【2月20日 AFP】シリアでイスラム過激派組織「イスラム国(IS)」の壊滅が近づく中、IS戦闘員の家族の処遇が各国で課題となり始めている。ロシアは既に、ロシア人のIS構成員の子どもの受け入れを組織的に行っており、この問題における先駆者と見なされている。

 ISが樹立を宣言した「カリフ制国家」に行った女性や、大半が現地生まれのその子どもたちの帰国の可能性は、ロシアでも議論となっているが、一部の治安当局者は彼らを潜在的脅威と見なしている。

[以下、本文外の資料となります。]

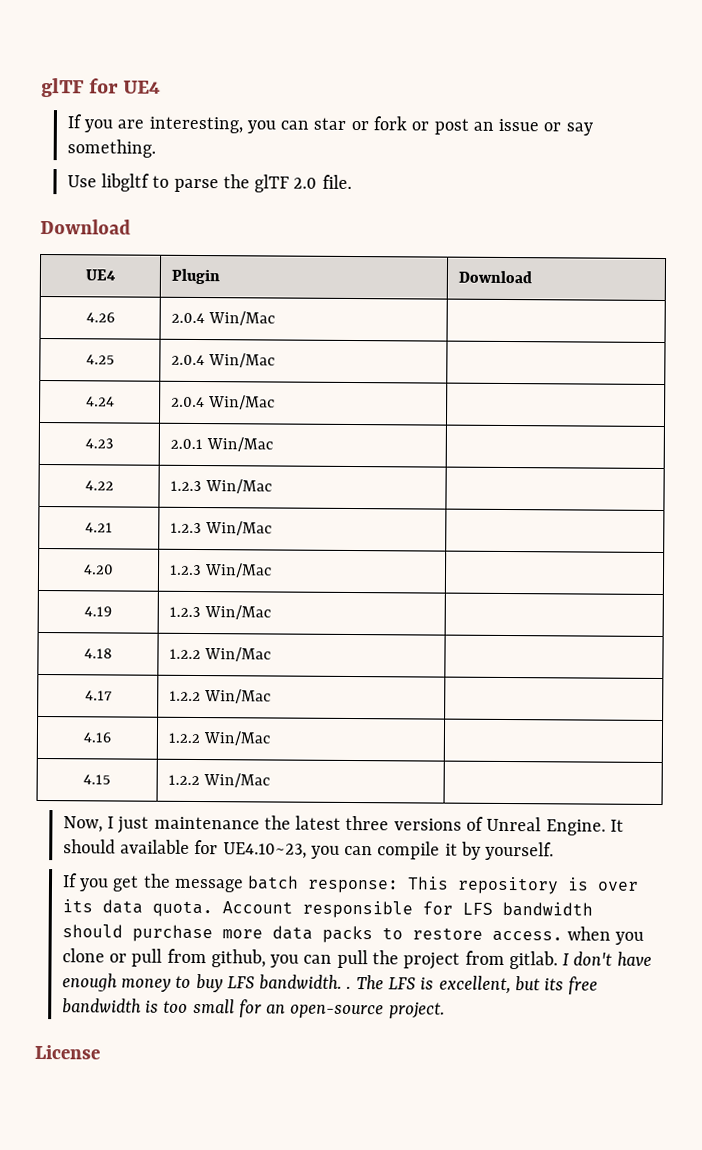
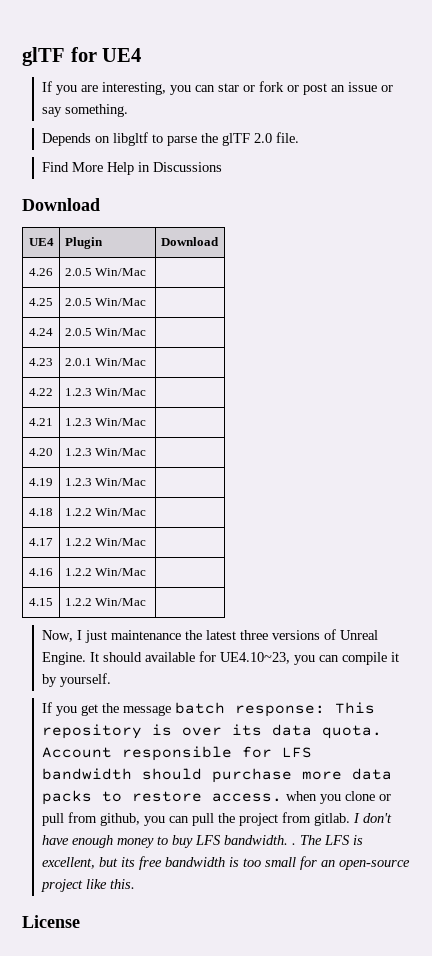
[66,175,97,188] Use -> [42,133,111,146] Depends on
(352, 181) none -> [42,162,223,175] // Find More Help in Discussions
[171,312,206,324] 2.0.4 -> [64,268,92,276] 2.0.5
[171,354,206,366] 2.0.4 -> [64,298,92,306] 2.0.5
[171,396,206,408] 2.0.4 -> [64,328,92,336] 2.0.5
[388,1002,445,1019] project. -> [41,879,136,892] project like this.

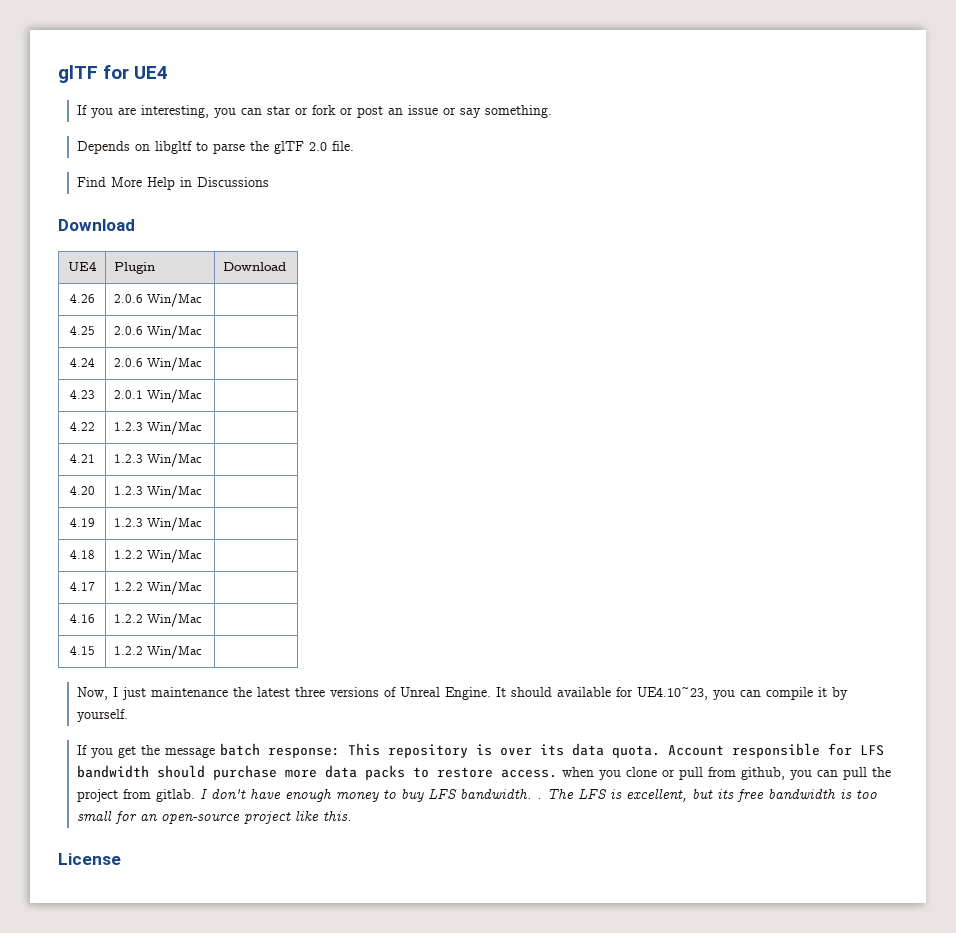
[64,268,92,276] 2.0.5 -> [114,294,144,303] 2.0.6
[64,298,92,306] 2.0.5 -> [114,326,144,335] 2.0.6
[64,328,92,336] 2.0.5 -> [114,358,144,367] 2.0.6

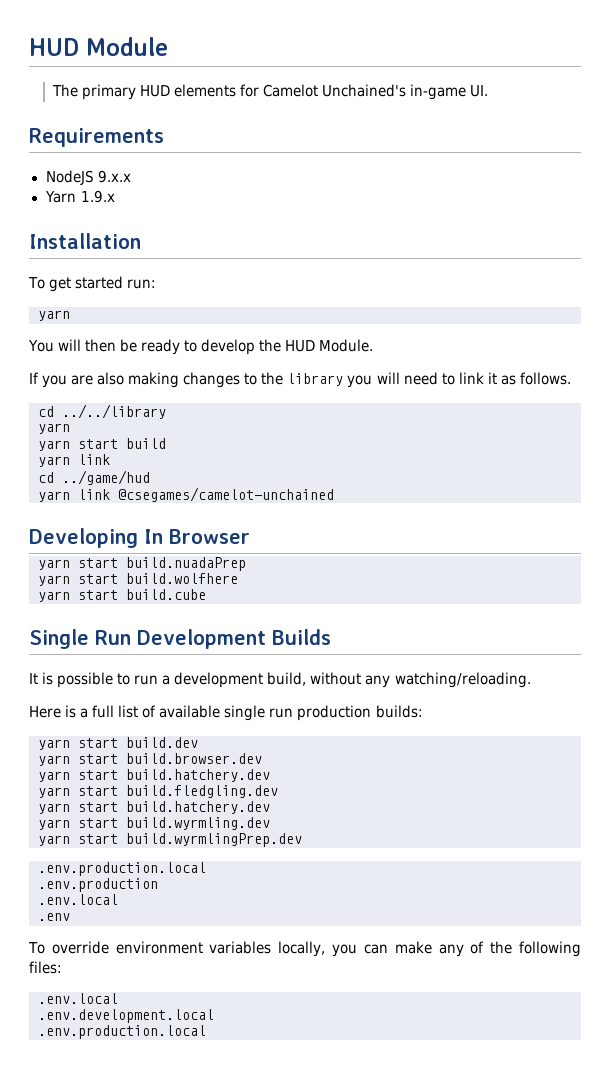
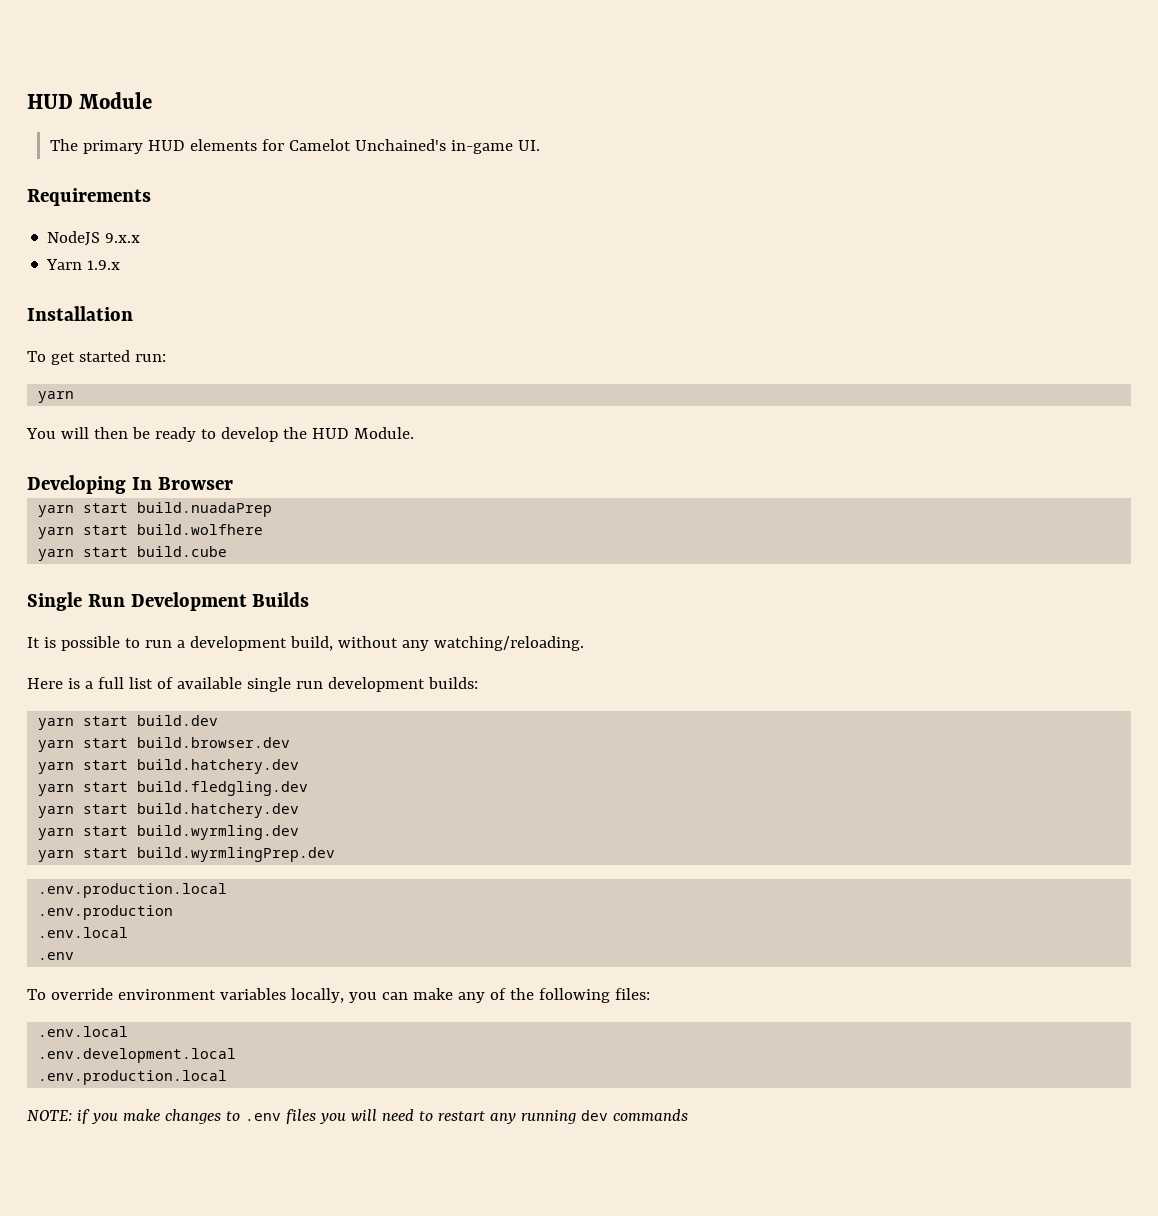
[29,372,571,388] [38,404,166,419] [38,423,70,434] [38,438,166,451] [38,454,110,467] [38,470,150,485] [38,487,334,502] // If you are also making changes to the library you will need to link it as follows. // cd ../../library // yarn // yarn start build // yarn link // cd ../game/hud // yarn link @csegames/camelot-unchained -> (414, 433) none
[297,705,372,721] production -> [327,677,425,692] development
(206, 1032) none -> [27,1109,688,1124] // NOTE: if you make changes to .env files you will need to restart any running dev commands

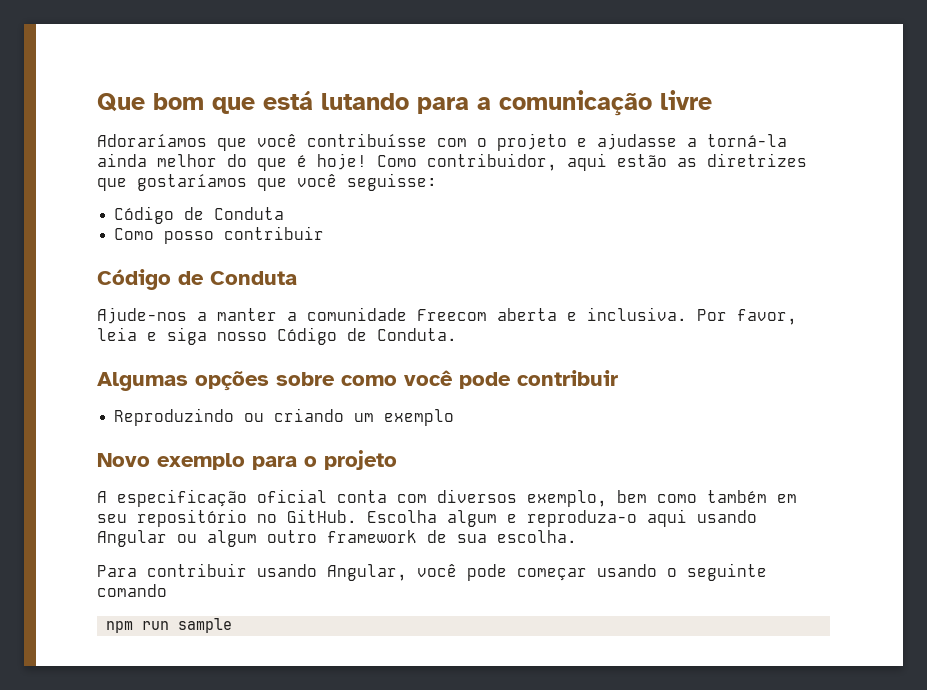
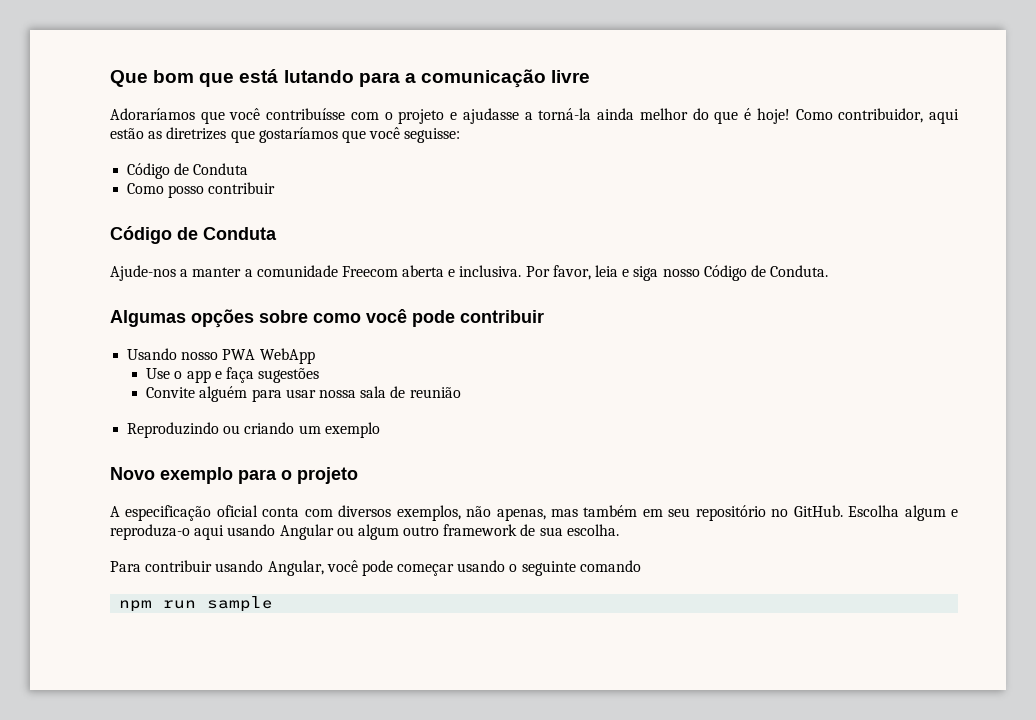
(618, 378) none -> [127,348,315,364] [146,367,320,383] [146,386,461,402] // Usando nosso PWA WebApp // Use o app e faça sugestões // Convite alguém para usar nossa sala de reunião
[527,490,697,507] exemplo, bem como -> [396,505,578,521] exemplos, não apenas, mas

 2月上旬には、4~13歳の子ども27人が、イラクからモスクワに空路で帰国した。ISに加わったロシア人の大部分は、イスラム教徒が大多数を占めるロシア南部北カフカス(North Caucasus)連邦管区の出身だ。帰国した子どもたちは、北カフカスで暮らす親戚に引き渡されることになっている。

 また、昨年12月下旬には、IS構成員の子ども30人が帰国している。

 IS構成員の家族の帰国においては、チェチェン(Chechnya)共和国の指導者ラムザン・カディロフ(Ramzan Kadyrov)首長の顧問を務めるヘダ・サラトバ(Kheda Saratova)氏が中心的役割を果たしているとされている。サラトバ氏は「子どもたちは学校や幼稚園に通っている。ボランティアが対応に当たり、子どもたちが経験したことや洗脳を受けたことについて説明している」と語った。

 IS家族の人数に関するロシア当局の発表は、矛盾することも多い。サラトバ氏は、約200人の子どもがロシアに帰国したが、いまだ1400人近くがイラクやシリアに残っていると話す。

 ロシア政府の保護を長年受け、広い人脈を持つことで知られるカディロフ氏は2017年、IS戦闘員の子どもを帰国させる取り組みを開始した。その対外交渉は、シリアのアレッポ(Aleppo)出身のチェチェン議員ジヤド・サブサビ(Ziyad Sabsabi)氏が主に担っている。